I will look into the posts on your screen name. I havent looked into much of the research as I wasnt really concerned about it until I started getting chest pain. I am unsure if the pain is related to the aorta or something to do with my valves. I have never had heart burn so I assume that it isn't reflux, especially since I eat fairly healthy and the pain doesnt seem to have any relation to times I eat or items I eat.
As far as a list of of signs of connective tissue disease - these are what I have that i have seen linked to different diseases....
- tall & slender
- long fingers/toes
- high mouth palette
- mitral valve regurgitation
- tricuspid valve regurgitation (i have read that if you have more than 1 valve with a abnormality typically a connective tissue disease is likely)

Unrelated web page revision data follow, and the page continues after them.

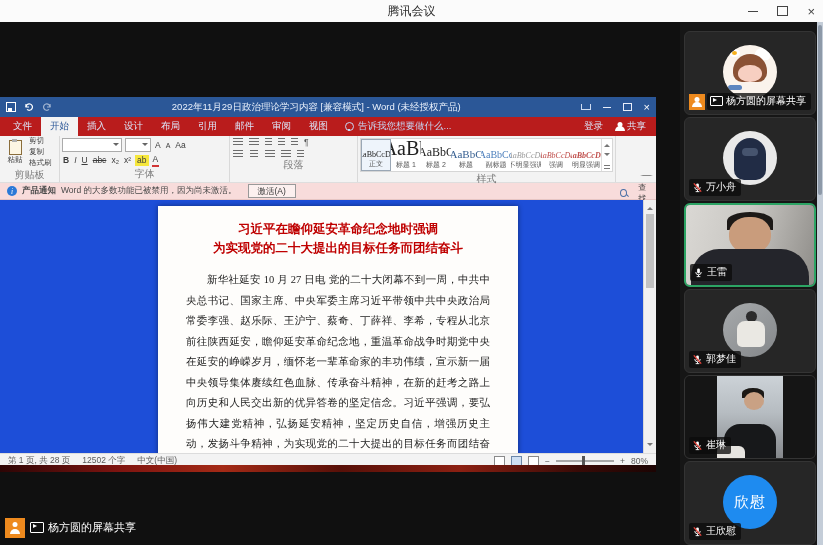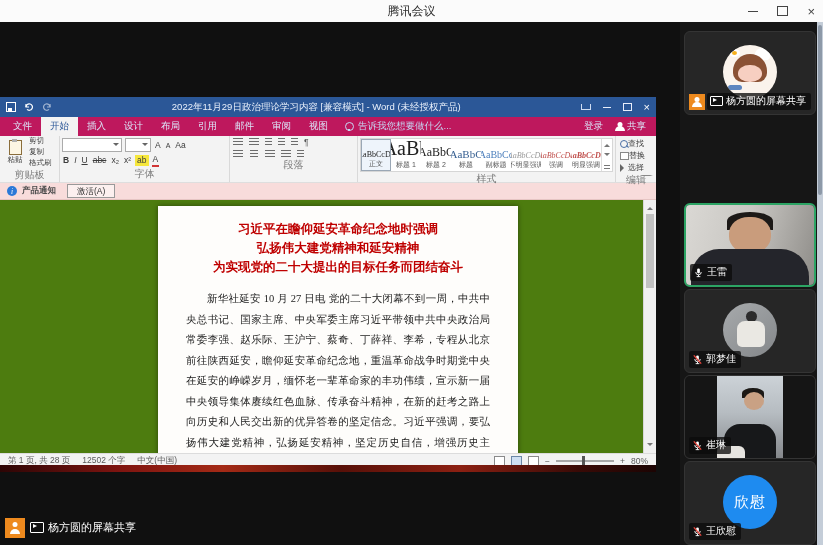--- a/index.html
+++ b/index.html
@@ -33,7 +33,7 @@
   .wctl-max{width:7px;height:6px;border:1px solid #e8eefb;}
   .wctl-close{font-size:11px;color:#fff;line-height:1;}
 
-  .word-tabs{height:19px;background:#be185d;display:flex;align-items:flex-end;color:#dce7fa;font-size:9.5px;padding-left:4px;}
+  .word-tabs{height:19px;background:#b91c1c;display:flex;align-items:flex-end;color:#dce7fa;font-size:9.5px;padding-left:4px;}
   .tab{padding:3px 9px 3px;}
   .tab.selected{background:#f3f3f3;color:#2b5797;}
   .tellme{display:flex;align-items:center;gap:4px;color:#c6d8f5;padding:3px 8px;}

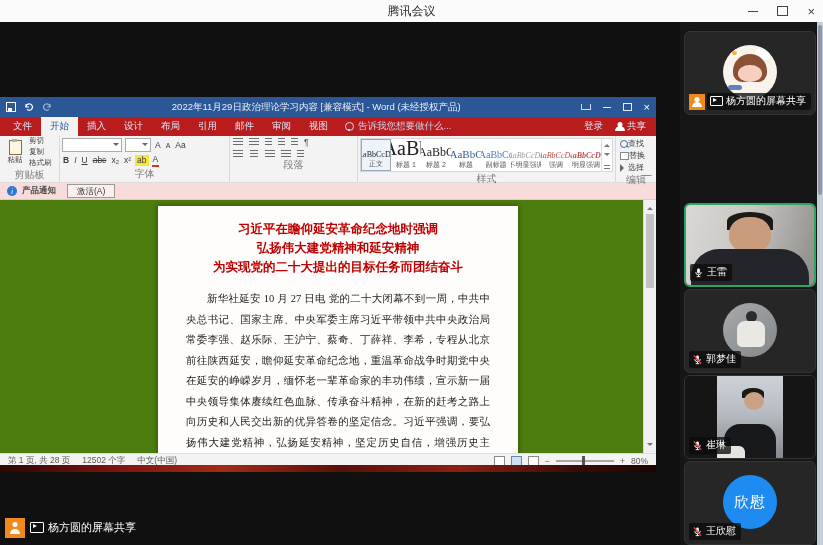--- a/index.html
+++ b/index.html
@@ -399,6 +399,7 @@
       <div class="notice">
         <div class="info-dot">i</div>
         <span class="notice-label">产品通知</span>
+        <span>Word 的大多数功能已被禁用，因为尚未激活。</span>
         <span class="notice-action">激活(A)</span>
       </div>
 

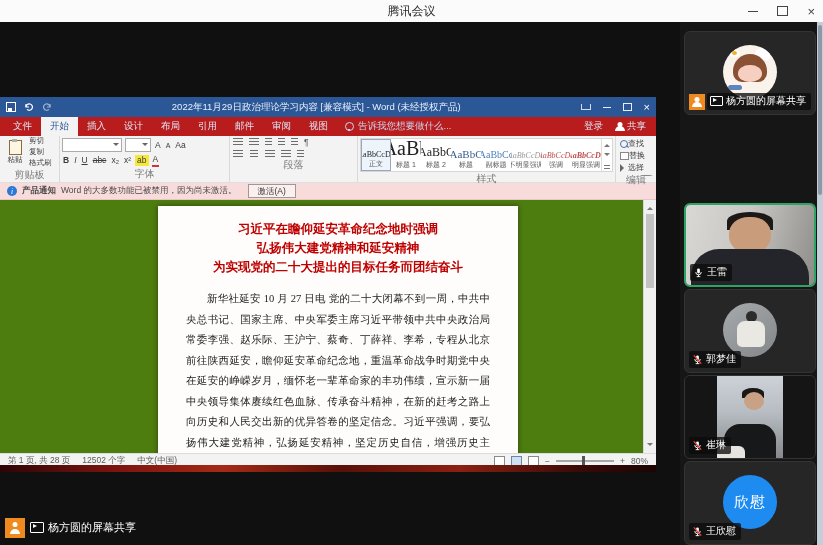--- a/index.html
+++ b/index.html
@@ -98,7 +98,7 @@
 
   .g-edit{flex:1;padding:2px 4px 0;border-right:none;position:relative;}
   .edit-rows{display:flex;flex-direction:column;gap:1px;font-size:8px;color:#3b3b3b;}
-  .edit-item{display:flex;align-items:center;gap:0;}
+  .edit-item{display:flex;align-items:center;gap:11px;margin-top:44px;}
   .mag{width:6px;height:6px;border:1px solid #4a6fa5;border-radius:50%;position:relative;}
   .mag::after{content:"";position:absolute;left:5px;top:5px;width:3px;height:1px;background:#4a6fa5;transform:rotate(45deg);}
   .rep{width:7px;height:6px;border:1px solid #888;background:#fff;}

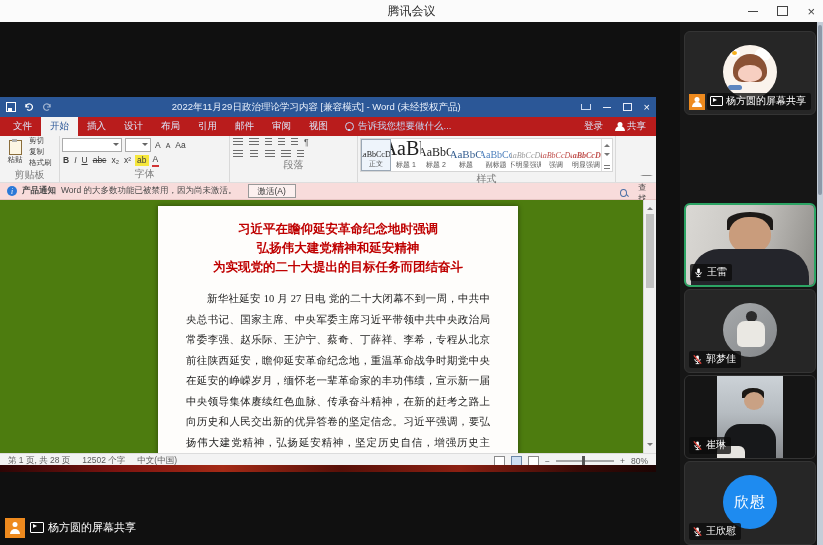--- a/index.html
+++ b/index.html
@@ -469,6 +469,24 @@
       </div>
     </div>
 
+    <div class="tile" style="top:95px;">
+      <div class="avatar av-hood">
+        <div class="hood-body"></div>
+          <div class="hood-face"></div>
+      </div>
+      <div class="tag">
+        <div class="chip">
+          <svg class="mic" width="11" height="11" viewBox="0 0 24 24">
+            <rect x="9" y="3" width="6" height="11" rx="3" fill="#fff"></rect>
+            <path d="M6 11a6 6 0 0 0 12 0" stroke="#fff" stroke-width="2" fill="none"></path>
+            <line x1="12" y1="17" x2="12" y2="21" stroke="#fff" stroke-width="2"></line>
+            <line x1="8" y1="21" x2="16" y2="21" stroke="#fff" stroke-width="2"></line>
+            <line x1="4" y1="3" x2="20" y2="21" stroke="#e8453c" stroke-width="3"></line>
+          </svg>
+          <span>万小舟</span>
+        </div>
+      </div>
+    </div>
 
     <div class="tile active" style="top:181px;">
       <div class="v3-bg">

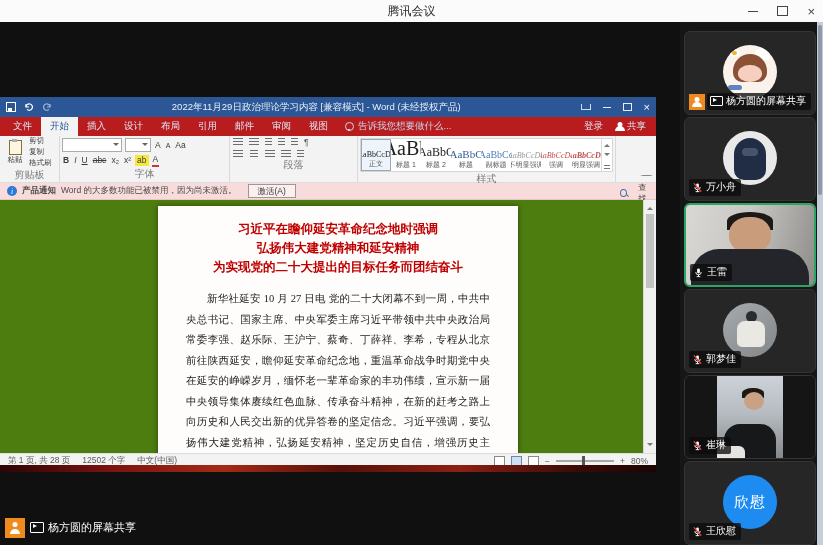--- a/index.html
+++ b/index.html
@@ -114,7 +114,7 @@
   .notice-action{border:1px solid #999;background:#fcf0ef;padding:0 9px;height:12px;line-height:12px;margin-left:6px;color:#333;}
 
   
-  .docarea{position:relative;height:253px;background:#4d7c0f;overflow:hidden;}
+  .docarea{position:relative;height:253px;background:#1d4ed8;overflow:hidden;}
   .page{position:absolute;left:158px;top:6px;width:360px;bottom:-4px;background:#fefdfb;
         box-shadow:0 0 5px rgba(0,0,0,.45);padding:14px 28px 0;box-sizing:border-box;
         font-family:"Liberation Serif","DejaVu Serif",serif;}

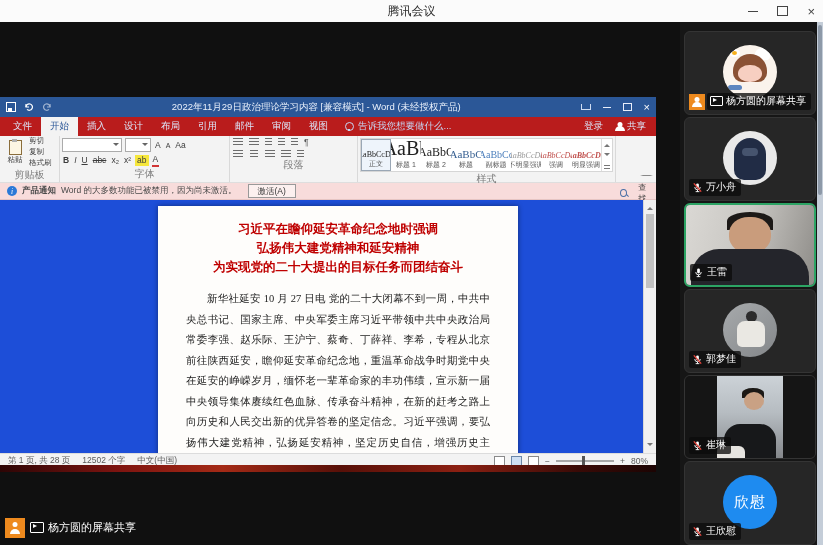--- a/index.html
+++ b/index.html
@@ -406,7 +406,6 @@
       <div class="docarea">
         <div class="page">
           <div class="doc-title">习近平在瞻仰延安革命纪念地时强调</div>
-          <div class="doc-title">弘扬伟大建党精神和延安精神</div>
           <div class="doc-title">为实现党的二十大提出的目标任务而团结奋斗</div>
           <div class="doc-body">新华社延安 10 月 27 日电 党的二十大闭幕不到一周，中共中央总书记、国家主席、中央军委主席习近平带领中共中央政治局常委李强、赵乐际、王沪宁、蔡奇、丁薛祥、李希，专程从北京前往陕西延安，瞻仰延安革命纪念地，重温革命战争时期党中央在延安的峥嵘岁月，缅怀老一辈革命家的丰功伟绩，宣示新一届中央领导集体赓续红色血脉、传承奋斗精神，在新的赶考之路上向历史和人民交出新的优异答卷的坚定信念。习近平强调，要弘扬伟大建党精神，弘扬延安精神，坚定历史自信，增强历史主动，发扬斗争精神，为实现党的二十大提出的目标任务而团结奋斗。</div>
         </div>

- aortic valve regurgitation
- aortic dilation
- velvety soft skin
- tiny wrists (mine are 5 inches around)
- cold hands
- nearsighted (since elementary)
I cant think of what else.... I had my eyes tested for detached retina and doc says they are fine.
Well, let me know what your measurements are when you find out.
You certainly sound like you have a ct disease. The important thing, in my layman's opinion, is not getting a particular diagnosis, but instead it is watching the entire aorta carefully for any growths. The diagnosis usually won't tell you much- yeah, you have Marfan or Ehlers Danlos, so what? The clinical significance is the same - watching the aorta. (The only diagnosis that might make a difference is Loeys Dietz, which can affect blood vessels throughout the body.)
ARBs (e.g., telmisartan) and ACEis (e.g., perindopril) have been shown to halt and reverse aortic root dilatation. I know of countless people - myself, friends, subject in studies, my cardiologist's patients, etc. - who have benefited from these findings. The key is to take a maximal or greater-than-maximal dose. Not all ARBs and ACEis appear to work. The ones I mentioned above seem to be the best candidates.
I'm not entirely clear on whether these drugs work for areas of the aorta beyond the root. The root is lined with special material that is sensitive to the TGF-b blocking powers of these drugs. The rest of the aorta may or may not be. I guess we can cross that bridge once we find out what "at the level of the pulmonary artery" means, since the PA sort of runs alongside the aorta for a good ways. I'd ask the doc to show you on a diagram what he means exactly.